Rumeurs insistantes sur l’imminence d’un remaniement gouvernemental
Cela fait plusieurs semaines que la classe politique vit, ou survit, au rythme d’un remaniement prochain du gouvernement, mais les informations se précisent aujourd’hui quant à son imminence. L’agenda royal et les tractations au sein des partis ont retardé ce qui devait en principe être effectué depuis longtemps et qui n’a cessé d’être repoussé. Avant, c’était le roi qui décidait de ce genre de choses, mais ça, c’était avant… aujourd’hui, avec la nouvelle constitution, le chef du gouvernement est fortement impliqué dans la proposition des noms, mais les décisions ne sont pas toujours aisées à prendre.
Au départ, et suite à la démission-révocation de l’ancien ministre de la Jeunesse et des Sports Mohamed Ouzzine, le changement ne devait concerner que ce département.
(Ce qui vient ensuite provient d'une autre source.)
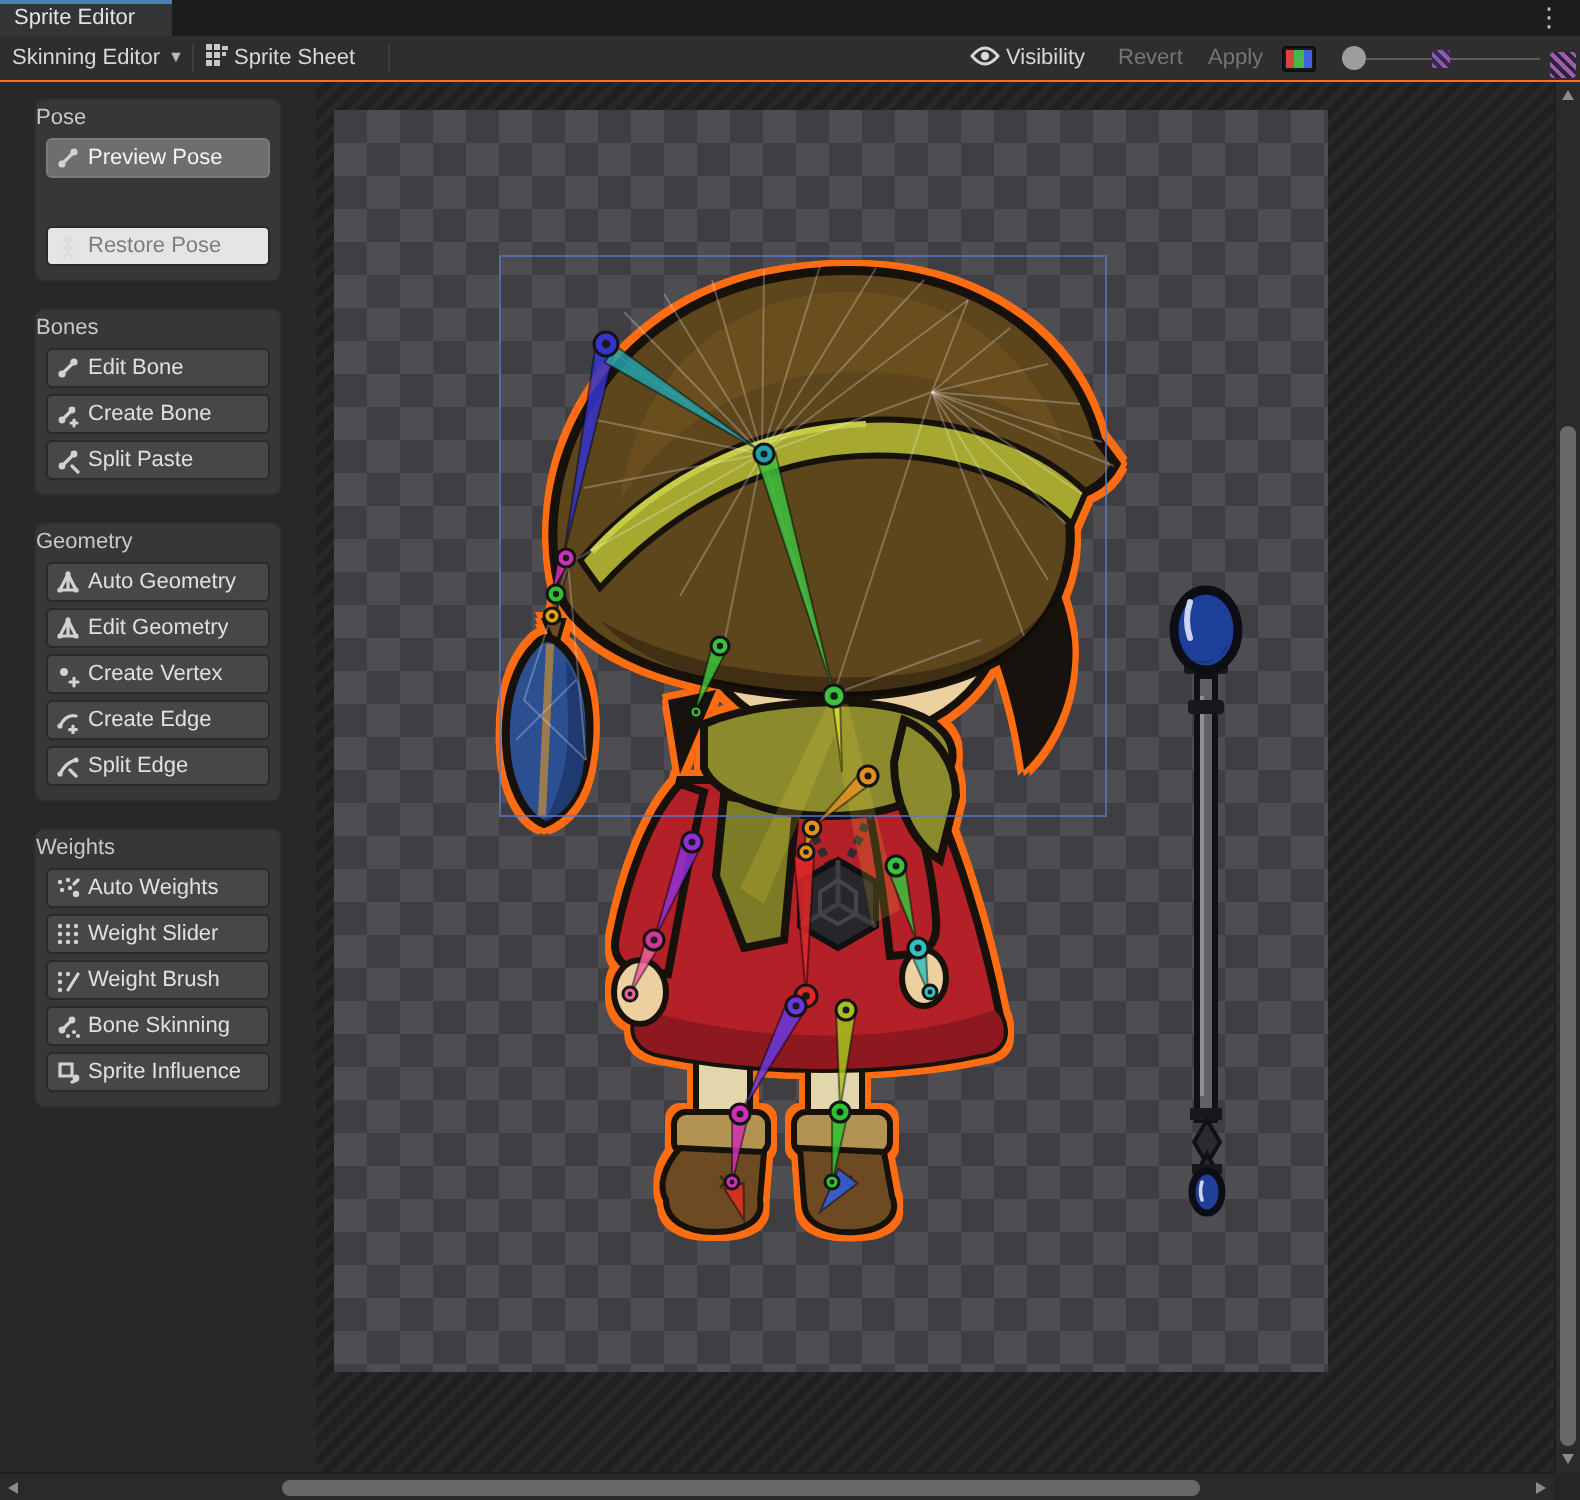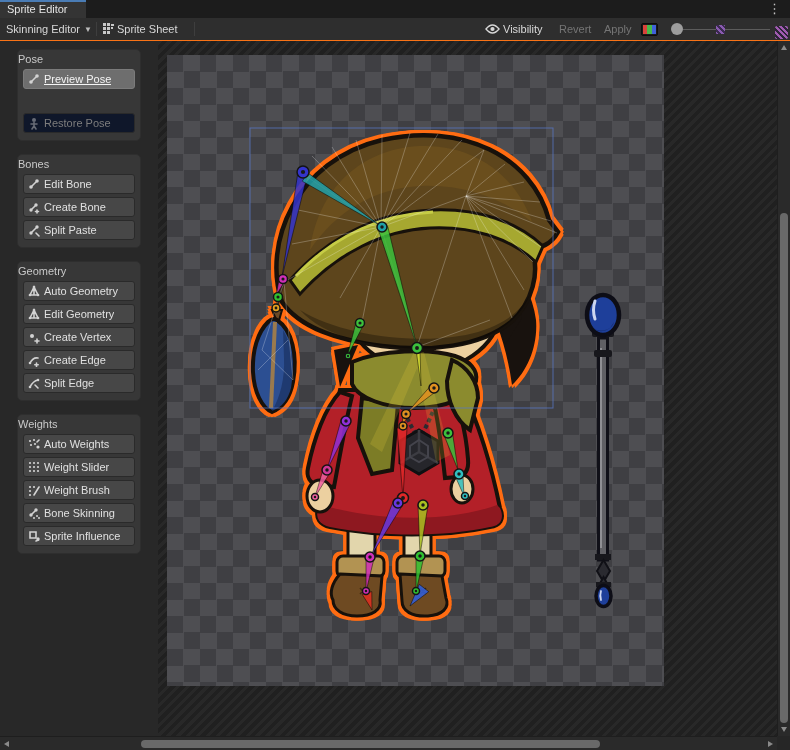"Preview Pose" .tool-btn.active { text-decoration: underline -> none }
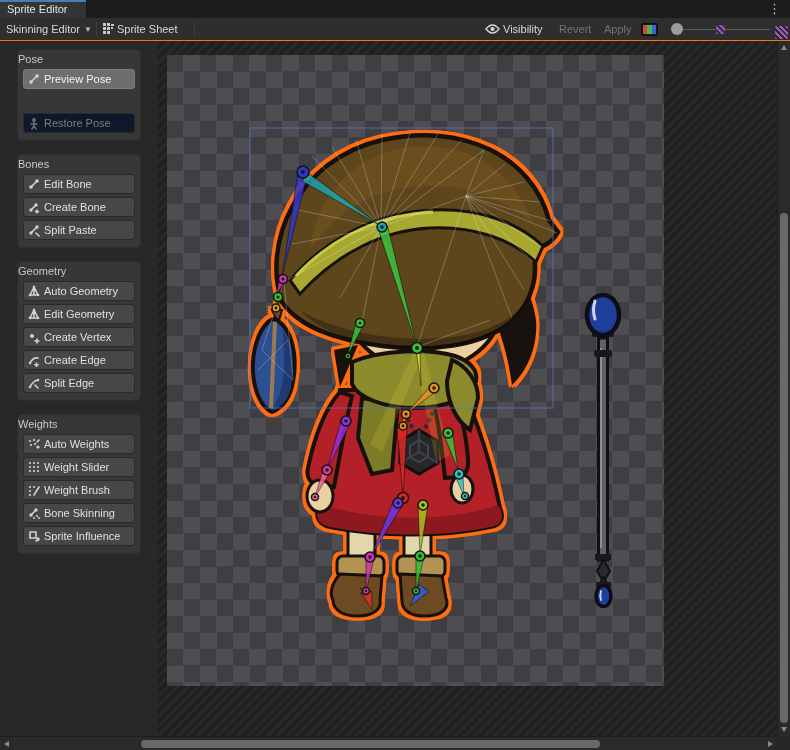"Restore Pose" .tool-btn.disabled { background: #0f172a -> #e5e5e5 }
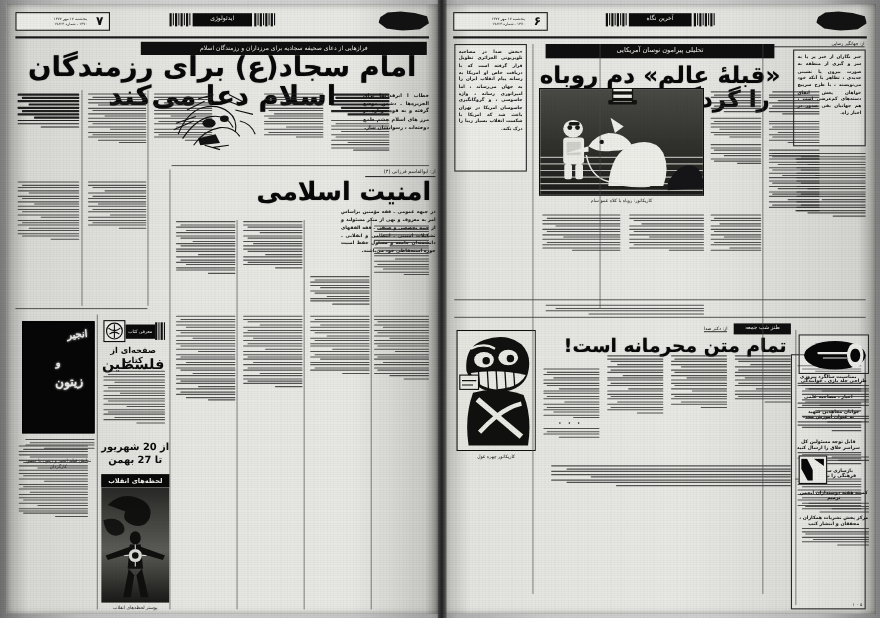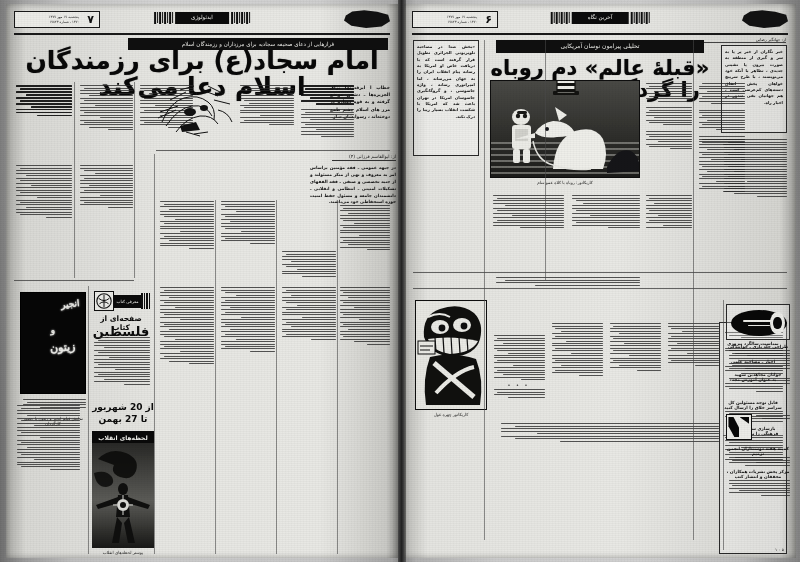"امنیت اسلامی" div.headline { html: none -> <div>امنیت اسلامی</div> }
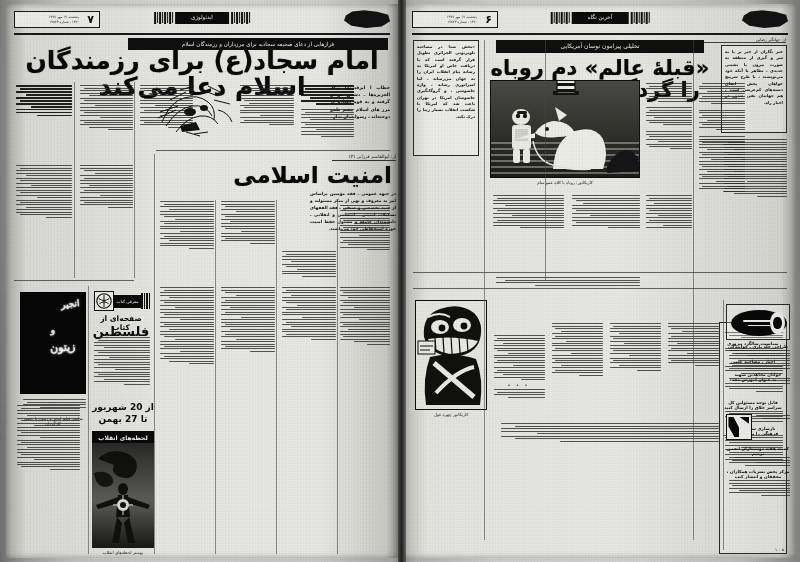"تمام متن محرمانه است!" div { html: none -> <div> <div> <span>طنز شب جمعه</span> <span>از: دکتر صدا</span> </div> <div>تمام متن محرمانه است!</div> </div> }
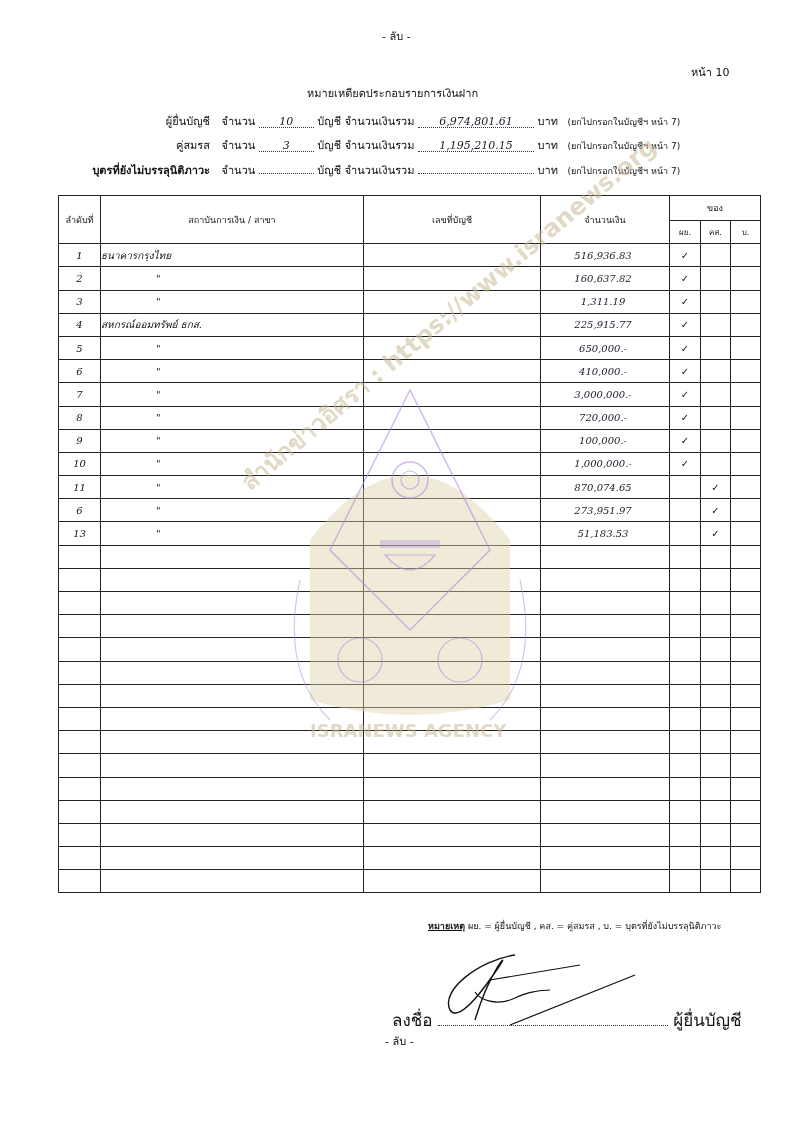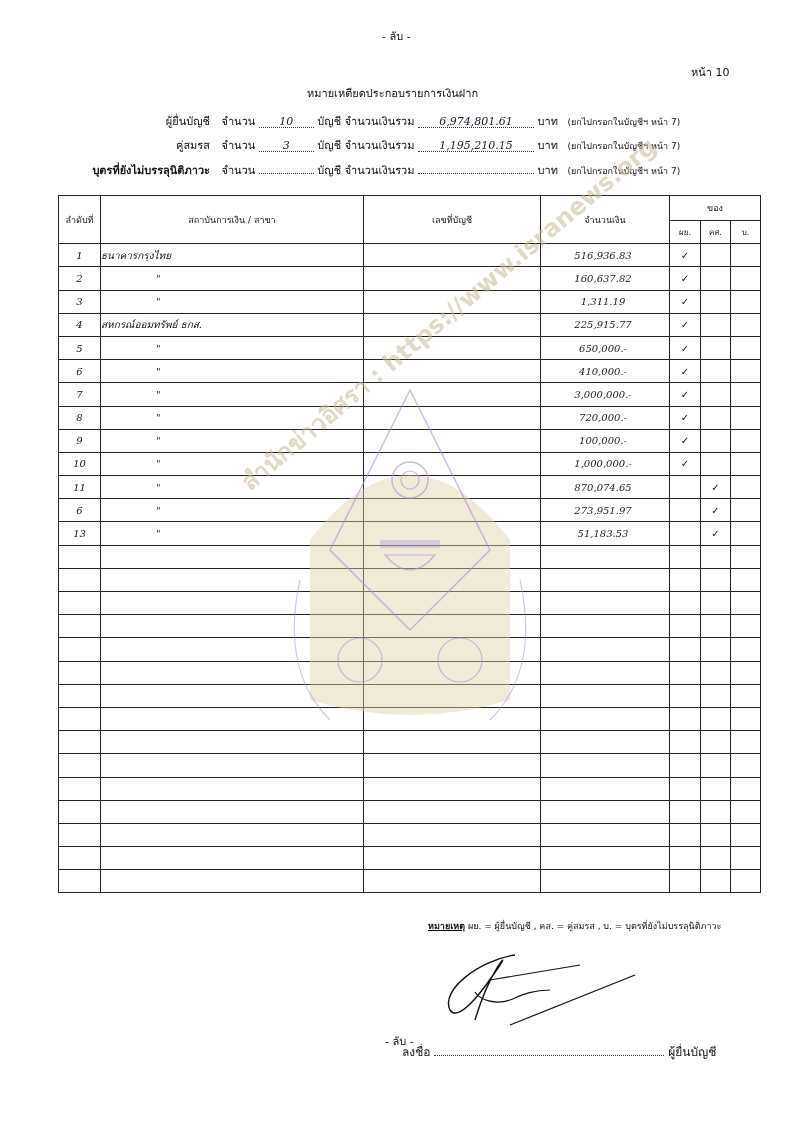"ISRANEWS AGENCY" div.wm-text { html: none -> <div>ISRANEWS AGENCY</div> }
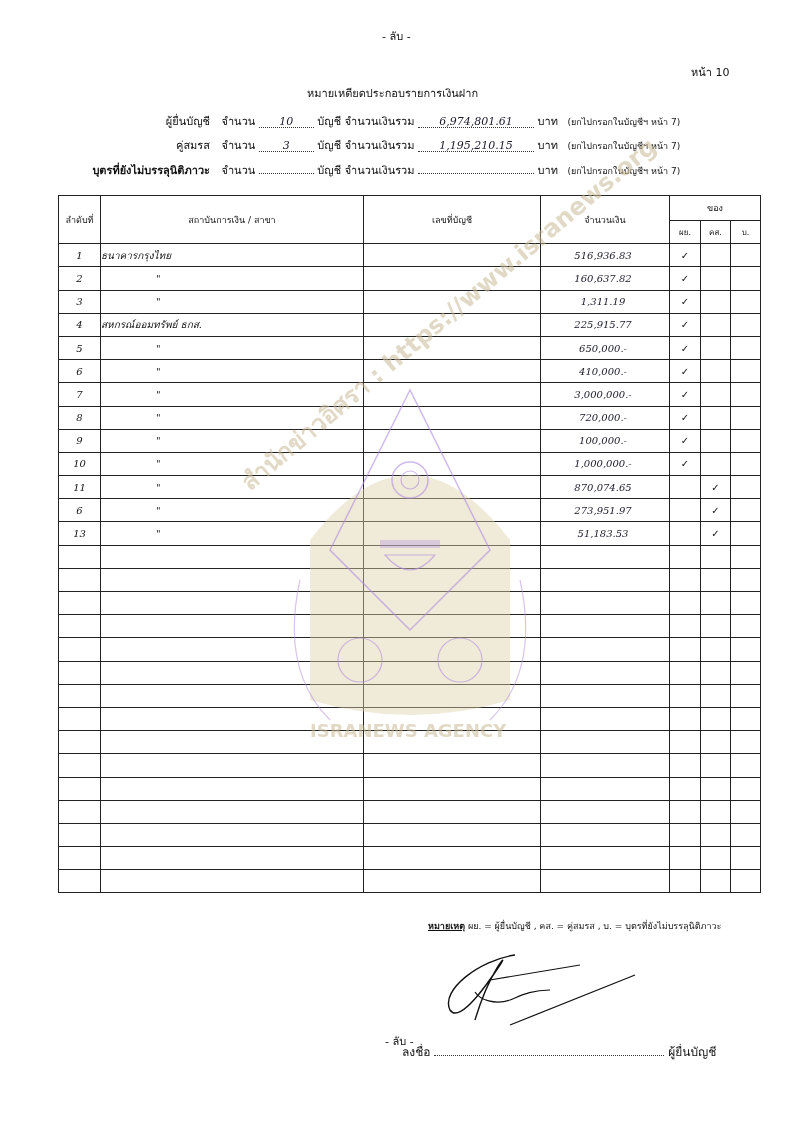"ลงชื่อ ผู้ยื่นบัญชี" div.abs { font-size: 12px -> 17px; left: 402px -> 392px; margin-top: 36px -> none }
Puis, au fil du temps, d’autres évènements sont intervenus, élargissant le champ des changements, pour qu’ils deviennent remaniement.
Il y a eu en effet cette colère du roi Mohammed VI contre ses deux ministres de l’Intérieur et de l’Industrie et du Commerce, respectivement Mohamed Hassad et Hafid Elalamy, en raison de du programme de réhabilitation des marchands ambulants de Rabat, à la fin du mois de mars. Le roi avait refusé de procéder au lancement du programme en raison de graves déficiences relevées juste avant sa venue sur les lieux de la cérémonie ; Mohamed Hassad avait dû battre sa coulpe en lisant lui-même un texte informant l’assistance de la position de Mohammed VI. On avait donné alors Hafid Elalamy partant. Puis, il y a eu l’affaire dite Choubani-Benkhaldoune, dont on connaît les détails. Là aussi, on avait parlé de leur départ.
Aujourd’hui, des informations se précisent sur un très prochain mouvement ministériel, dont l’ampleur devrait donner lieu à un gouvernement Benkirane III. Il s’agira alors de nommer un remplaçant à Mohamed Ouzzine à la Jeunesse et les Sports. Le Mouvement populaire a déjà soumis une liste de noms au chef du gouvernement pour qu’il les propose au chef de l’Etat.
Il serait également certain que ce remaniement verra le départ des deux ministres Lahbib Choubani (Relations avec le parlement et la société civile)et Soumaia Benkhaldoune (enseignement supérieur) du gouvernement ; ils cèderont leurs départements à des cadres de leur parti, le PJD, afin de maintenir l’arithmétique gouvernementale. Lors du dernier bureau politique du parti, la décision a été prise de se défaire des deux ministres qui ont fait tant couler d’encre au Maroc et à l’étranger, mettant dans l’embarras le chef du gouvernement Abdelilah Benkirane. Celui-ci a bien essayé de gérer cette affaire d'amour fol au mieux des intérêts de son parti, mais ce dernier lui a laissé pleinte latitude pour prendre les décisions adéquates. C'était donc, pour Benkirane, le couple ou la réputation de son gouvernement. il a choisi son gouvernement en soumettant une requête au roi pour mettre fin aux fonctions des deux ministres.
Et, enfin, on parle également de cet ancien volcan que l’on croyait trop vieux, et qui avait allumé le feu en son temps au sein du gouvernement, voici plus d’un an. L’affaire dite des « chocolats du ministre el Guerrouj », ce ministre délégué à 'lEducation nationale qui avait fait payer par son département les chocolats destinés à orner la table de son foyer à l'occasion d'une fort heureuse naissance... Ce dernier devrait également être concerné par le remaniement, sauf s'il se fait oublier, comme il sait si bien le faire...
Contactés par PanoraPost, deux ministres ont confirmé les informations du bout des lèvres, demandant bien évidemment et avec une louable insiatnce à préserver leur anonymat. Au Maroc, certaines informations ne peuvent se faire que par recoupements, et dans la plus stricte discrétion. Cependant, pour le cas d’Abdeladim Guerrouj, rien n’a été confirmé.
Ce qui est sûr, toutefois, est que le remaniement est imminent et devrait être annoncé d’ici la fin de la semaine.